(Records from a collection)
===============

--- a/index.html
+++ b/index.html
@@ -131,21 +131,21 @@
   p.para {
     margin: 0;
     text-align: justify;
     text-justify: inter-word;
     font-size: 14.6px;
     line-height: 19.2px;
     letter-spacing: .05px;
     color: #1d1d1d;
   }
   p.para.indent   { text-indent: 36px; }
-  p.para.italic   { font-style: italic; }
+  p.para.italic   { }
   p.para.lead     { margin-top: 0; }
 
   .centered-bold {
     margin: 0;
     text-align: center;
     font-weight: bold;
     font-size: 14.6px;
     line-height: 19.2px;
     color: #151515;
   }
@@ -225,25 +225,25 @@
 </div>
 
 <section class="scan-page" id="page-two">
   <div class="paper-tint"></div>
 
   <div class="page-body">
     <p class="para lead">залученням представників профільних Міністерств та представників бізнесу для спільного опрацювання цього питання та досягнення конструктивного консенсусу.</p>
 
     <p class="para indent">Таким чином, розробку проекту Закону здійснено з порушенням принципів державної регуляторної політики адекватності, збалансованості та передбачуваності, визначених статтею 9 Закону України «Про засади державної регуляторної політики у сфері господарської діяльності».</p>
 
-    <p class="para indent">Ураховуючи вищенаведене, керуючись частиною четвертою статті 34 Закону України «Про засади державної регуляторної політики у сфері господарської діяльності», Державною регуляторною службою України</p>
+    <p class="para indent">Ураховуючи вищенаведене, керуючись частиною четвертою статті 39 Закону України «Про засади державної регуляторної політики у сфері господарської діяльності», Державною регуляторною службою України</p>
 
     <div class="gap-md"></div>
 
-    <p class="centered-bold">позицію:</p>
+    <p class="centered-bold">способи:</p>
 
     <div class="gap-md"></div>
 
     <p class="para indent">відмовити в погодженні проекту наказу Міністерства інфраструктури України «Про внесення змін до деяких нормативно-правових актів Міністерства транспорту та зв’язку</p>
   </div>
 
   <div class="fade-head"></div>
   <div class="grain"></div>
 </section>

===============

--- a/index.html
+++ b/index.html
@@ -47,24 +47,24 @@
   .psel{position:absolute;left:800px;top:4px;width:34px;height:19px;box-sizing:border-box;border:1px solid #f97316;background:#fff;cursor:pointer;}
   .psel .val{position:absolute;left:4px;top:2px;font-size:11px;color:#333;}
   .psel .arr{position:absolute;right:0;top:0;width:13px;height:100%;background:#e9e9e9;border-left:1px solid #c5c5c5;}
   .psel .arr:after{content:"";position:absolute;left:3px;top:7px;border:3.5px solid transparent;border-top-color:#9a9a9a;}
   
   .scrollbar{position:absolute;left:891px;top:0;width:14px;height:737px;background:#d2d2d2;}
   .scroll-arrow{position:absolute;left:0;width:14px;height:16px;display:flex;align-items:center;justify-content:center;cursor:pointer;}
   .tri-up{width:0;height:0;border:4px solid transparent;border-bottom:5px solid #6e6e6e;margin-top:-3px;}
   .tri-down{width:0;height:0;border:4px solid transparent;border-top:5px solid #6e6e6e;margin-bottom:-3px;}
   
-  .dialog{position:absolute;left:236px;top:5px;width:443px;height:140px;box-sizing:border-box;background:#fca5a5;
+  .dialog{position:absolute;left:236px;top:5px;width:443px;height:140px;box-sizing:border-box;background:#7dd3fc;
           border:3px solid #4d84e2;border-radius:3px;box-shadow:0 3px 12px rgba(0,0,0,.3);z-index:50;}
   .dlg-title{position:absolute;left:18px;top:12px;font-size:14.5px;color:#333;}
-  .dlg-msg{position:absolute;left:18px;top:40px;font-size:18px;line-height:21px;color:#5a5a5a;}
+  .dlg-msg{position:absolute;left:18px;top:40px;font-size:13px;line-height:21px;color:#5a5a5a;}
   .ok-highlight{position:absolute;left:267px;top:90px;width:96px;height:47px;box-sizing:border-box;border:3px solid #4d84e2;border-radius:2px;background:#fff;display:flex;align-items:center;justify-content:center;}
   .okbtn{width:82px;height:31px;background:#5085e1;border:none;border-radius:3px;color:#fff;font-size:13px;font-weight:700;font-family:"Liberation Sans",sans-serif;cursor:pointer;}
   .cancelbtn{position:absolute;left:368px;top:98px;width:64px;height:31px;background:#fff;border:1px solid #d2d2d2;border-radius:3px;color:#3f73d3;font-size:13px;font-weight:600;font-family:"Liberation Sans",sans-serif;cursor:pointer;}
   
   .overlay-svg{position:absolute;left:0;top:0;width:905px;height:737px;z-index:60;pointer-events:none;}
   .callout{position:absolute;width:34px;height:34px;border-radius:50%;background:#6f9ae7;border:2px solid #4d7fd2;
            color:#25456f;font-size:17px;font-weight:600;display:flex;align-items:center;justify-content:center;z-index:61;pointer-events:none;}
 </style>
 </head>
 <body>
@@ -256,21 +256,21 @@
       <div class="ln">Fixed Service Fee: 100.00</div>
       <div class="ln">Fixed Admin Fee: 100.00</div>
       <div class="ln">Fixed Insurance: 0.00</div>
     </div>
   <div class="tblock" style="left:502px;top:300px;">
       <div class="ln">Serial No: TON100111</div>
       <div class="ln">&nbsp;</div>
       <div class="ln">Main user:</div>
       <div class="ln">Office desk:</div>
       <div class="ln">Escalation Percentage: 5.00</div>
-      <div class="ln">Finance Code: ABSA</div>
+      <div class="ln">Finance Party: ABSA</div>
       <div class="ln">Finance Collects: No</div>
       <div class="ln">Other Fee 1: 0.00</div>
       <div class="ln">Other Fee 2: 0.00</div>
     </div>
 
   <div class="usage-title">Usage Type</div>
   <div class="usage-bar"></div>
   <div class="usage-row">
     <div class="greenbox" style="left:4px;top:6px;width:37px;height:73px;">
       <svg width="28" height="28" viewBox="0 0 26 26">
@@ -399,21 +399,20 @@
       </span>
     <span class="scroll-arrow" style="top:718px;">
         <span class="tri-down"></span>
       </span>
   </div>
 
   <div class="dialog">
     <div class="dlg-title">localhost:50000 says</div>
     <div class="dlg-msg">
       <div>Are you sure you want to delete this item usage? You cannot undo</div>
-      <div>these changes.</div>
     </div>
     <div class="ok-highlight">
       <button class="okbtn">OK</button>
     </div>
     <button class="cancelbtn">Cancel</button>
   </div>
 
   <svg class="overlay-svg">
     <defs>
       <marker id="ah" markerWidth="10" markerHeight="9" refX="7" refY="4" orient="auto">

===============

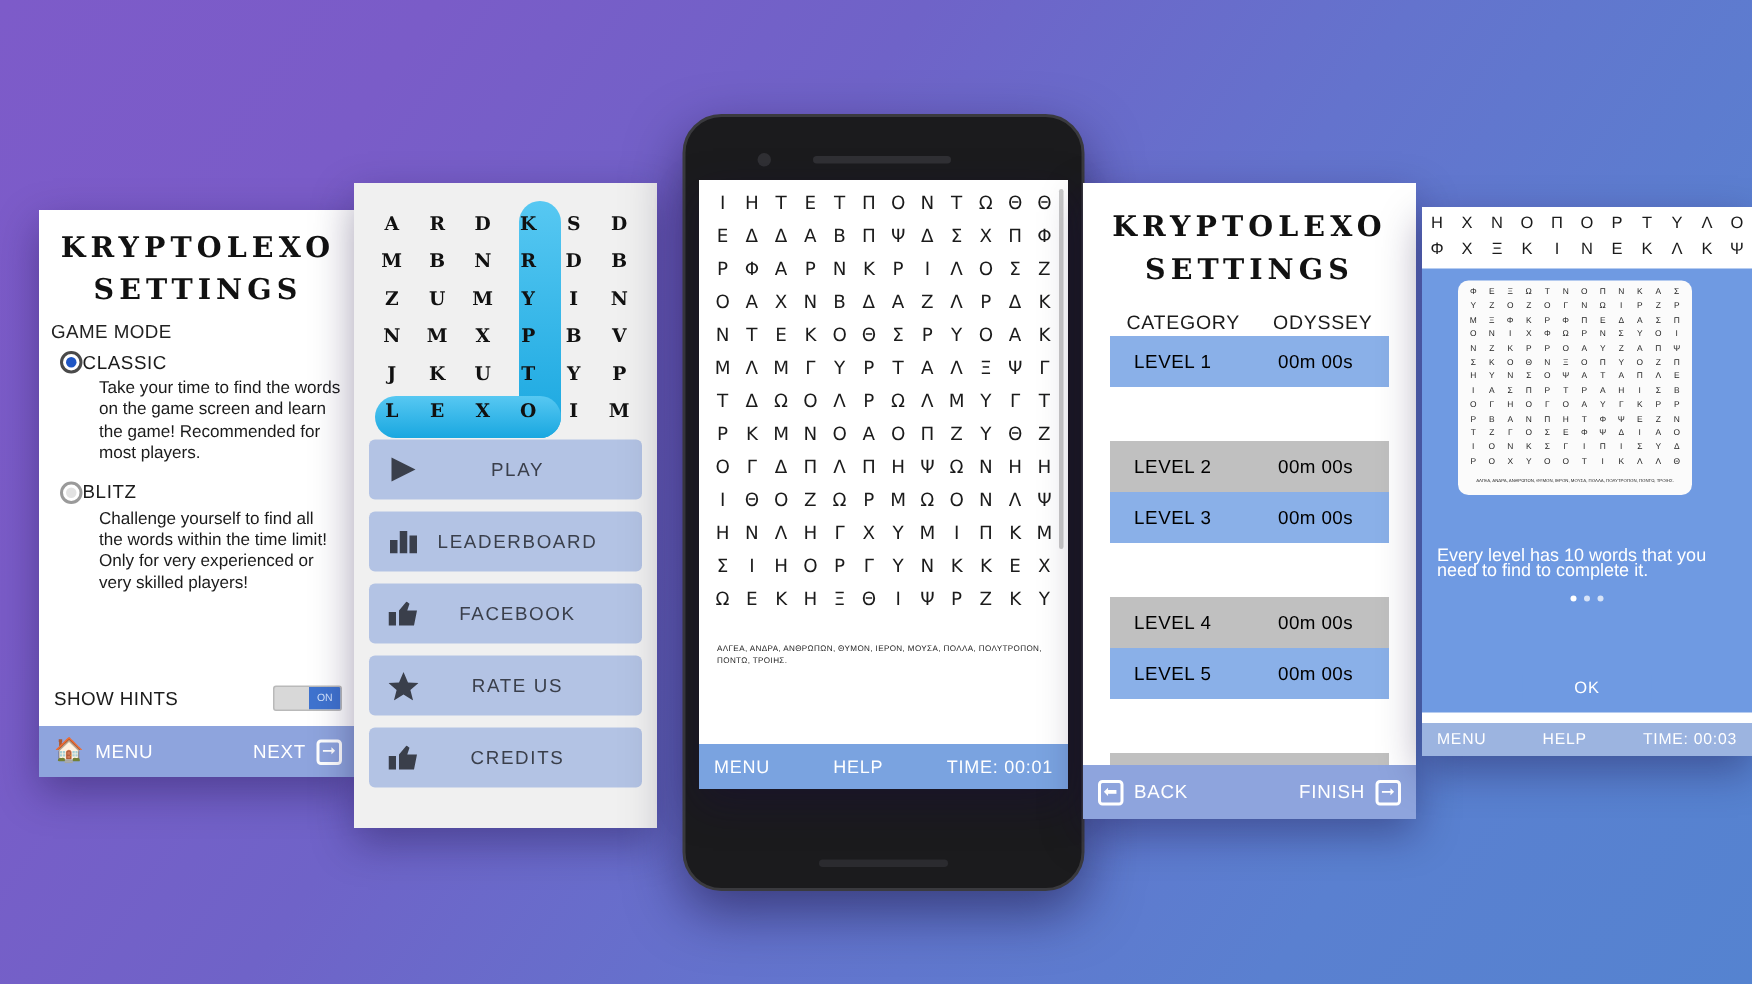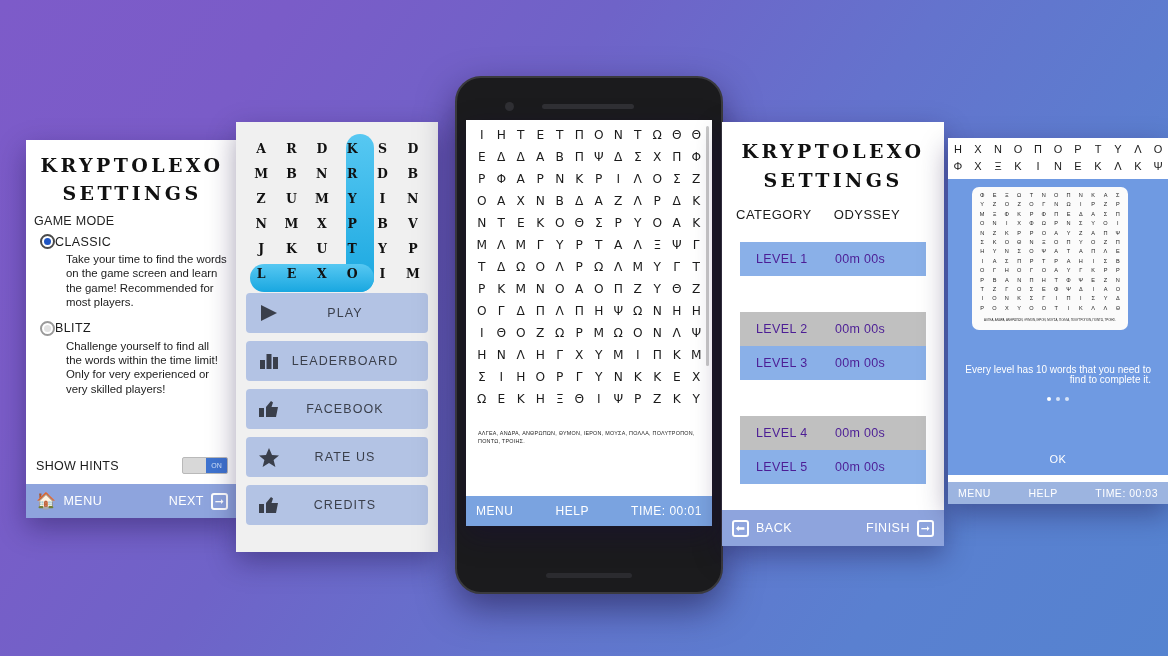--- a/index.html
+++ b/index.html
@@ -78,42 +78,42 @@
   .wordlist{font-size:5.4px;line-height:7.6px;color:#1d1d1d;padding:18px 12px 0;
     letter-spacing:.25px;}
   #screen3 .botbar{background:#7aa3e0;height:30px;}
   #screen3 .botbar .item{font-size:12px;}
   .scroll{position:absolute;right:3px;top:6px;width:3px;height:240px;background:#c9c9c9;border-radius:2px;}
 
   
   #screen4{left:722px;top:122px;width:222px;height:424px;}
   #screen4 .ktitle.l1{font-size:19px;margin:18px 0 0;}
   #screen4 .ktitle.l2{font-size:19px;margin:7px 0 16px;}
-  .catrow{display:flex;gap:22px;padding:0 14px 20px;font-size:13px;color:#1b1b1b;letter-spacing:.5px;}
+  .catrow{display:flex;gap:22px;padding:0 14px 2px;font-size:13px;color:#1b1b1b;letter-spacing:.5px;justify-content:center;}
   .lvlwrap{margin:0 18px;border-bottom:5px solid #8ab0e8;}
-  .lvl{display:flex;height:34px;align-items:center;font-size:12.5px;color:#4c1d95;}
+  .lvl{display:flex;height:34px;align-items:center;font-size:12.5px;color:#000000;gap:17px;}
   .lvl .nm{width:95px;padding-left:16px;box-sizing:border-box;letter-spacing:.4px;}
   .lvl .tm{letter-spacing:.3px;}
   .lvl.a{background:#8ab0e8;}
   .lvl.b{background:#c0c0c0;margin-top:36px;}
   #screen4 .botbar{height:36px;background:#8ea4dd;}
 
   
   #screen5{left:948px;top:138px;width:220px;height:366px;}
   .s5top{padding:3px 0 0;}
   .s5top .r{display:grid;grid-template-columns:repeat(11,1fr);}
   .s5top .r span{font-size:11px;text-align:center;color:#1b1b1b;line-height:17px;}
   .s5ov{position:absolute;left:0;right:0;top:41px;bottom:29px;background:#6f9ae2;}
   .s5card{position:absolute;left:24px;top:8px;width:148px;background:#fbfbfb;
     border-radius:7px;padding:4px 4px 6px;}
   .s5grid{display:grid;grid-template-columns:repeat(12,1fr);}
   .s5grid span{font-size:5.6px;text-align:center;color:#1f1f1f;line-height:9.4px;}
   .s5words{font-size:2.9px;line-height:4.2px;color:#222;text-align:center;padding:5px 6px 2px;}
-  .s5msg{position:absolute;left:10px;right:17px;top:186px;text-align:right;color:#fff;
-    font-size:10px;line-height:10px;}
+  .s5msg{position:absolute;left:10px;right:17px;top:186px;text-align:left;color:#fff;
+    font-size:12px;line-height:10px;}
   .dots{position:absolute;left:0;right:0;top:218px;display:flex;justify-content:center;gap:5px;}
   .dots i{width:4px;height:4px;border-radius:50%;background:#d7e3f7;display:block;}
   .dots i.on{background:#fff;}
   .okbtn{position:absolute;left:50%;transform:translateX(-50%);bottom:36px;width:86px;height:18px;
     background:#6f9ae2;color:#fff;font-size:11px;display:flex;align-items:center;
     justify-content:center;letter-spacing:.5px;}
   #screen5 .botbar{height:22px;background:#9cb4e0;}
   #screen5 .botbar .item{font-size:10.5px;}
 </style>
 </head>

===============

:: About this exercise ::
Locate the word "Liberation" in the records above, and return each line that has it.

:: Response ::
   .okbtn{width:82px;height:31px;background:#5085e1;border:none;border-radius:3px;color:#fff;font-size:13px;font-weight:700;font-family:"Liberation Sans",sans-serif;cursor:pointer;}
   .cancelbtn{position:absolute;left:368px;top:98px;width:64px;height:31px;background:#fff;border:1px solid #d2d2d2;border-radius:3px;color:#3f73d3;font-size:13px;font-weight:600;font-family:"Liberation Sans",sans-serif;cursor:pointer;}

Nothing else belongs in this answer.